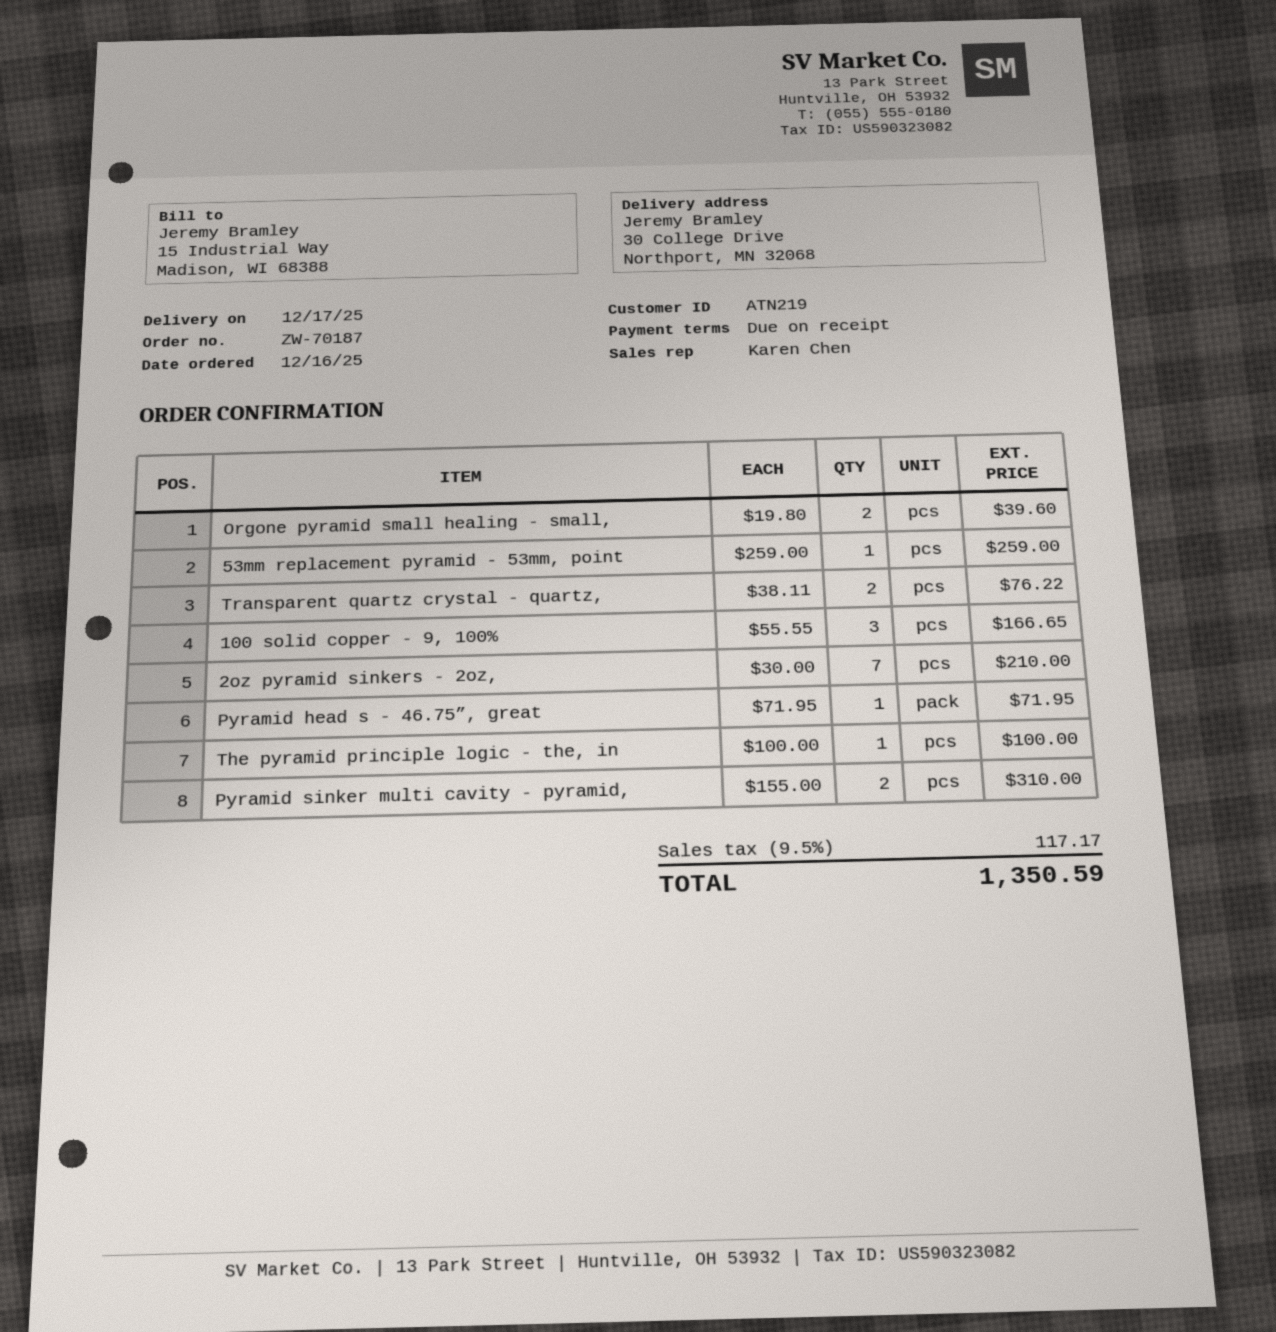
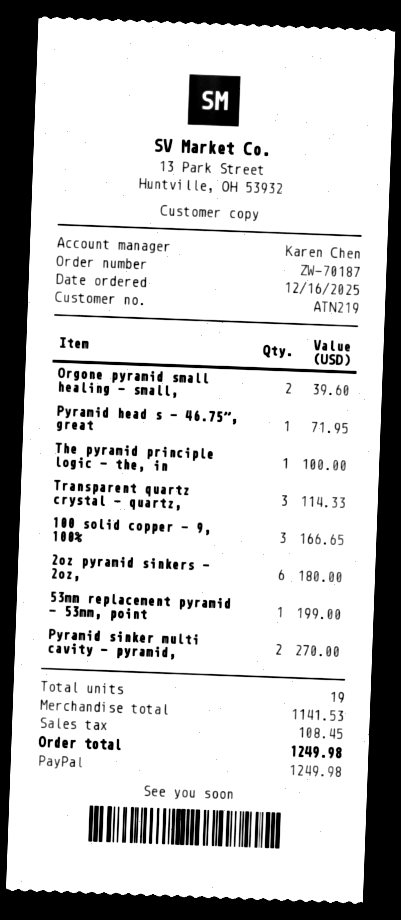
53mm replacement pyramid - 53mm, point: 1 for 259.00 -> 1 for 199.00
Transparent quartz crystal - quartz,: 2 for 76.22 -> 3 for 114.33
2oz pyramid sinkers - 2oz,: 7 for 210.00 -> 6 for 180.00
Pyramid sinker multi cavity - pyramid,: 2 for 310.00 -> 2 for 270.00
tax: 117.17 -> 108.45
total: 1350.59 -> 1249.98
--
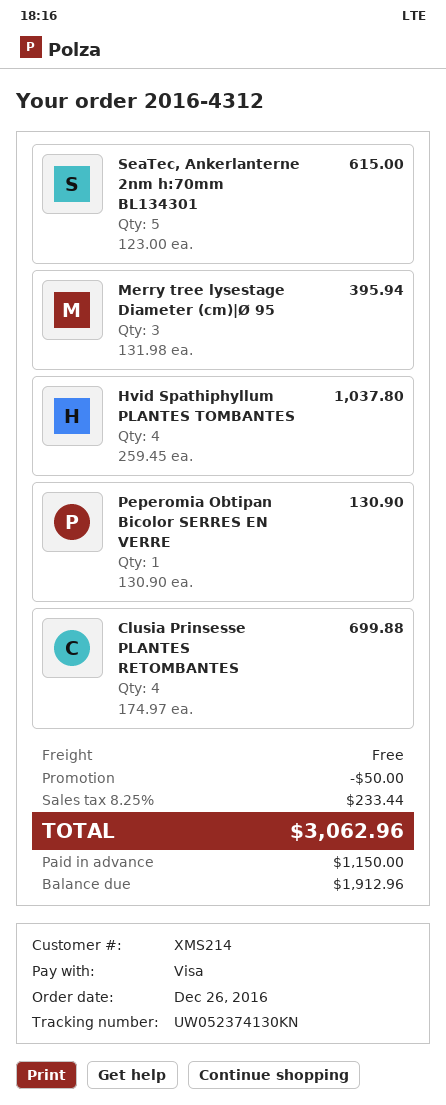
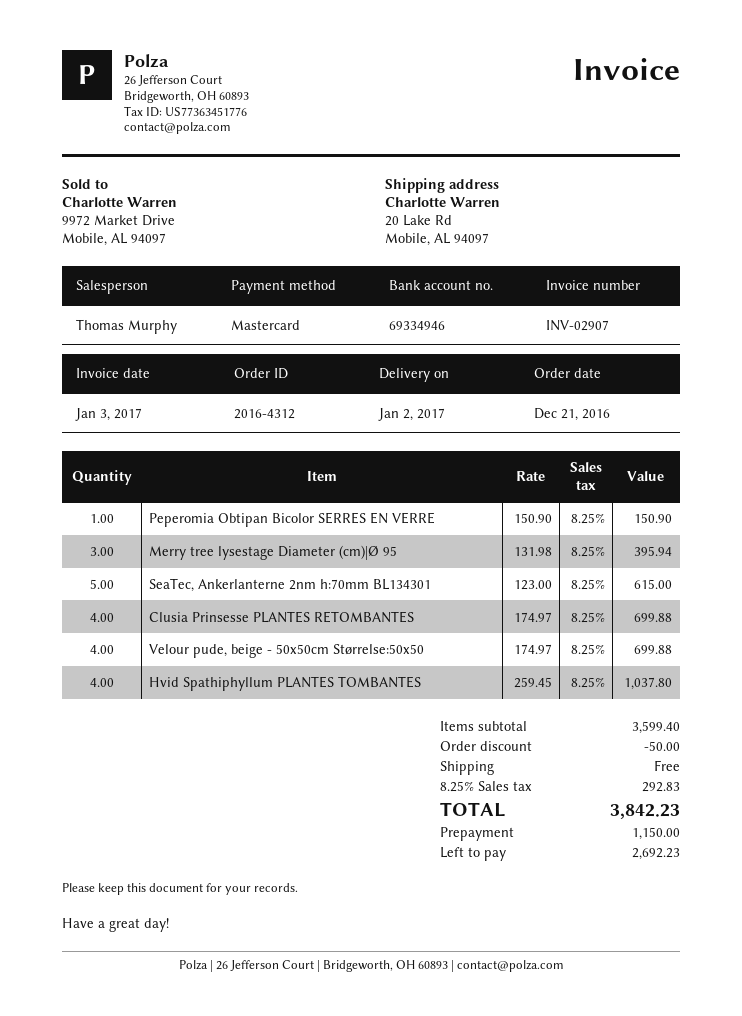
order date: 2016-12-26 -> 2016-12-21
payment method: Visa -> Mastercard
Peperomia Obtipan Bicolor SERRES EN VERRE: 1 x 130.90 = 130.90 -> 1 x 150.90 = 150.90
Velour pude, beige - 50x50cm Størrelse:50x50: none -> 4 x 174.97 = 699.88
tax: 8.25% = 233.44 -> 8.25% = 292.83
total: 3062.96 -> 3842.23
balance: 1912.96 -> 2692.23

## PROMPT
In the material above, find the line containing "53mm replacement pyramid" and the line containing "total: 1350.59 -> 1249.98", then write out exactly those two lines and every line between them, and nothing more.

## FINAL ANSWER
53mm replacement pyramid - 53mm, point: 1 for 259.00 -> 1 for 199.00
Transparent quartz crystal - quartz,: 2 for 76.22 -> 3 for 114.33
2oz pyramid sinkers - 2oz,: 7 for 210.00 -> 6 for 180.00
Pyramid sinker multi cavity - pyramid,: 2 for 310.00 -> 2 for 270.00
tax: 117.17 -> 108.45
total: 1350.59 -> 1249.98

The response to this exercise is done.